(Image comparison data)
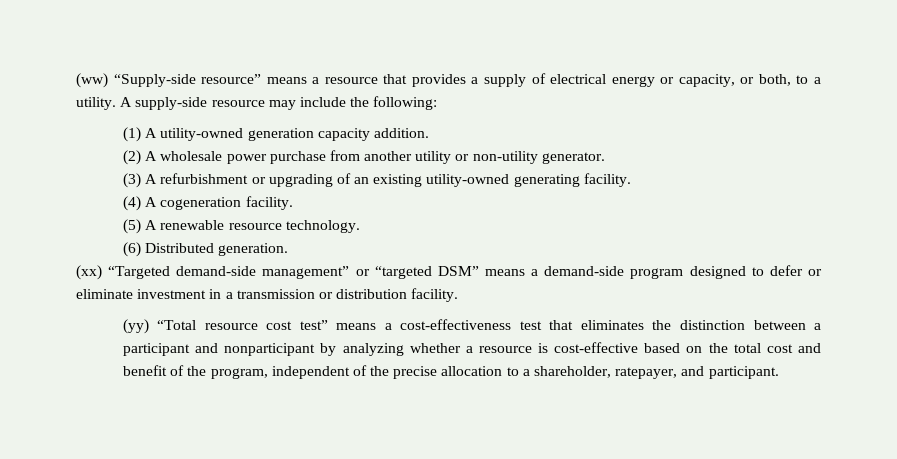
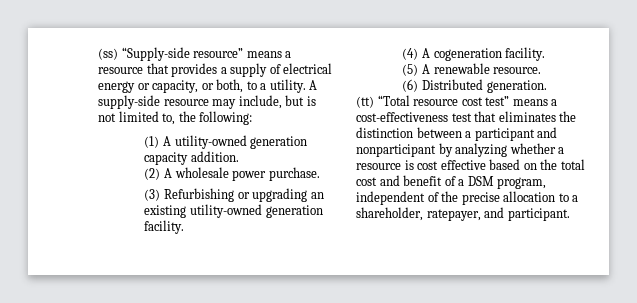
- (ww) “Supply-side resource” means a resource that provides a supply of electrical energy or capacity, or both, to a utility.
+ (ss) “Supply-side resource” means a resource that provides a supply of electrical energy or capacity, or both, to a utility.
- A supply-side resource may include the following:
+ A supply-side resource may include, but is not limited to, the following:
- (2) A wholesale power purchase from another utility or non-utility generator.
+ (2) A wholesale power purchase.
- (3) A refurbishment or upgrading of an existing utility-owned generating facility.
+ (3) Refurbishing or upgrading an existing utility-owned generation facility.
- (5) A renewable resource technology.
+ (5) A renewable resource.
- (xx) “Targeted demand-side management” or “targeted DSM” means a demand-side program designed to defer or eliminate investment in a transmission or distribution facility.
- (yy) “Total resource cost test” means a cost-effectiveness test that eliminates the distinction between a participant and nonparticipant by analyzing whether a resource is cost-effective based on the total cost and benefit of the program, independent of the precise allocation to a shareholder, ratepayer, and participant.
+ (tt) “Total resource cost test” means a cost-effectiveness test that eliminates the distinction between a participant and nonparticipant by analyzing whether a resource is cost effective based on the total cost and benefit of a DSM program, independent of the precise allocation to a shareholder, ratepayer, and participant.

__PROBLEM STATEMENT__
Looking at the data above, write out exactly the lines that start at the one containing "wholesale power purchase." and end at the one containing "or distribution facility."; include both and nothing beyond.

__RESPONSE TO THE EXERCISE__
+ (2) A wholesale power purchase.
- (3) A refurbishment or upgrading of an existing utility-owned generating facility.
+ (3) Refurbishing or upgrading an existing utility-owned generation facility.
- (5) A renewable resource technology.
+ (5) A renewable resource.
- (xx) “Targeted demand-side management” or “targeted DSM” means a demand-side program designed to defer or eliminate investment in a transmission or distribution facility.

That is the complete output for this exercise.